‘How not to treat a woman,’ starring Harvey Weinstein, executive producer
“I’m a famous guy,” he said. But fame, wealth and influence couldn’t protect this sexual predator from his insatiable appetite for helpless young starlets forever. He dangled the promises of a glamorous and successful career to lure and force himself on young, starry-eyed wannabe celebs. Hollywood, according to actress Mayiam Bialik, “rewards physical beauty and sex appeal above all else and profits from the mistreatment of women.”
So does this mean that the fall of Harvey Weinstein represents a breakthrough or turning point for women subjected to abuse and/or harassment, especially in the film industry? Gwyneth Paltrow said she was expected to be quiet about such things because rich and powerful men had the capacity to catapult a career or snuff it out like a flame.
What’s surprising for the rest of us is that we never expected some of the feisty fearless female super stars that we look up to to come out of the woodworks and give statements claiming sexual misconduct by Harvey Weinstein going back to their formative years. It shows that even for these successful women, Hollywood is still a male-dominated industry, a place where the bargaining positions are unequal. Until now that is … More and more women are coming out to speak against this pervert and finally society seems to be listening. It’s sad that just one woman’s voice isn’t enough, but when a bevy of women start to speak out and the weapons often used by rich men, such as out-of-court settlements and manipulating the media to discredit victims’ testimonies, stop working, something’s got to give.

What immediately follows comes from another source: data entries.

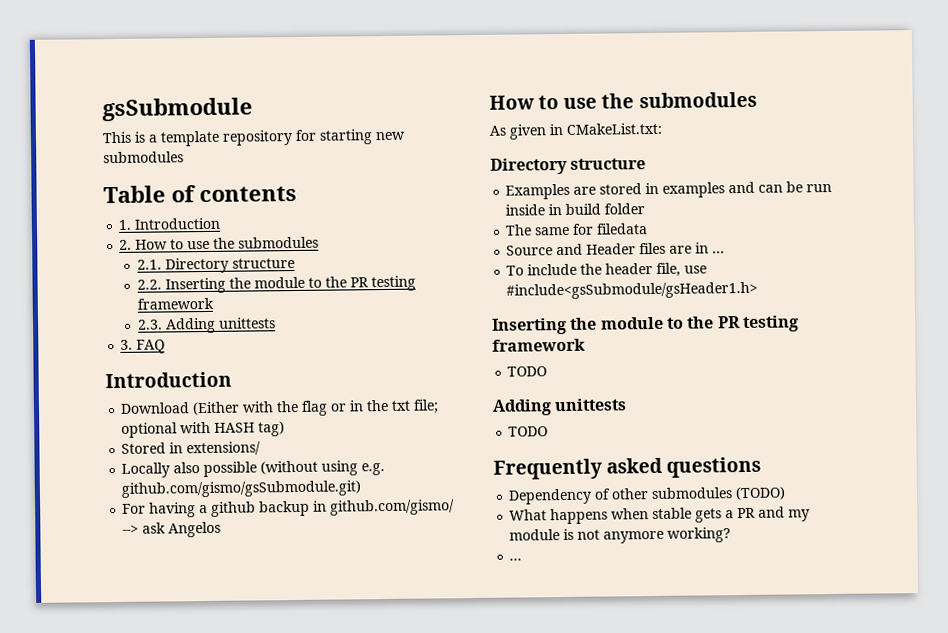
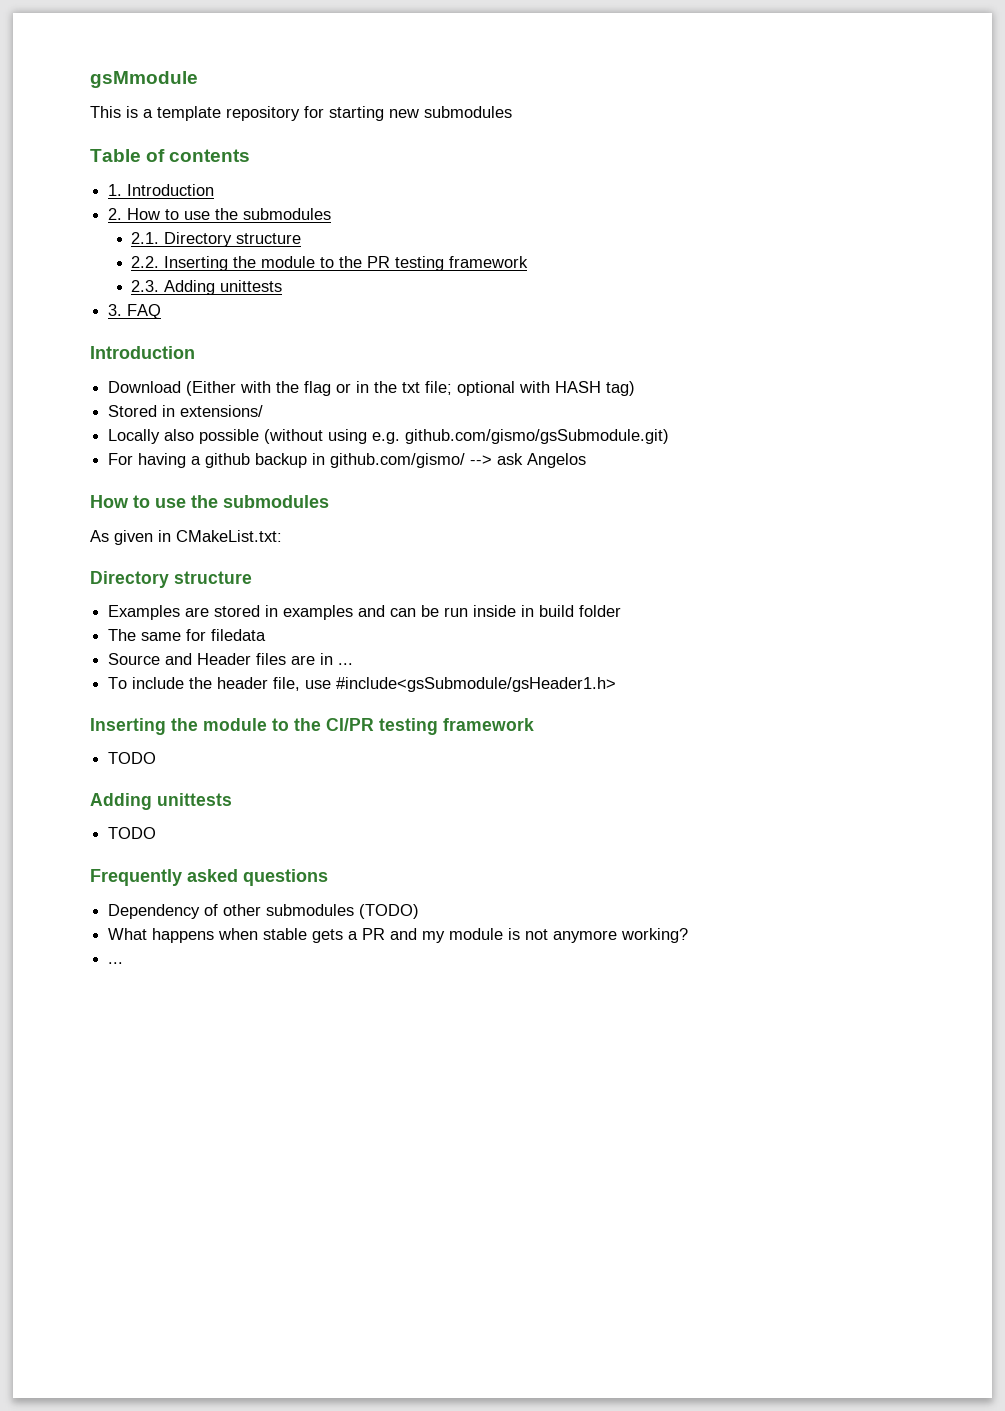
- gsSubmodule
+ gsMmodule
  To include the header file, use #include<gsSubmodule/gsHeader1.h>
- Inserting the module to the PR testing framework
+ Inserting the module to the CI/PR testing framework

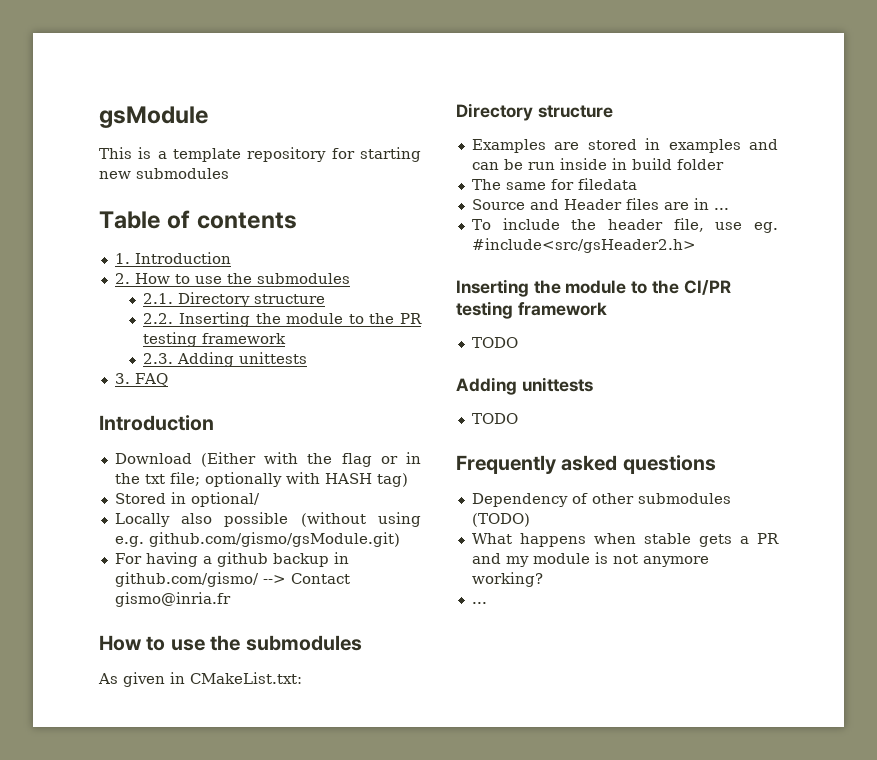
- gsMmodule
+ gsModule
- Download (Either with the flag or in the txt file; optional with HASH tag)
+ Download (Either with the flag or in the txt file; optionally with HASH tag)
- Stored in extensions/
+ Stored in optional/
- Locally also possible (without using e.g. github.com/gismo/gsSubmodule.git)
+ Locally also possible (without using e.g. github.com/gismo/gsModule.git)
- For having a github backup in github.com/gismo/ --> ask Angelos
+ For having a github backup in github.com/gismo/ --> Contact gismo@inria.fr
- To include the header file, use #include<gsSubmodule/gsHeader1.h>
+ To include the header file, use eg. #include<src/gsHeader2.h>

Weinstein has been kicked out of the elite club of the Academy of Motion Pictures Arts and Sciences, forcing the Academy to rethink its attitude after years of unrestrained mistreatment of women, especially considering that it ostensibly has tried to address gender and racial imbalances. Last year, the Academy came under fire for the lack of diversity, with the #OscarsSoWhite outrage. It then vowed to double female and minority membership by 2020. At present, women represent 28 percent of its 8,400 members only, with ethnic minorities representing 13 percent.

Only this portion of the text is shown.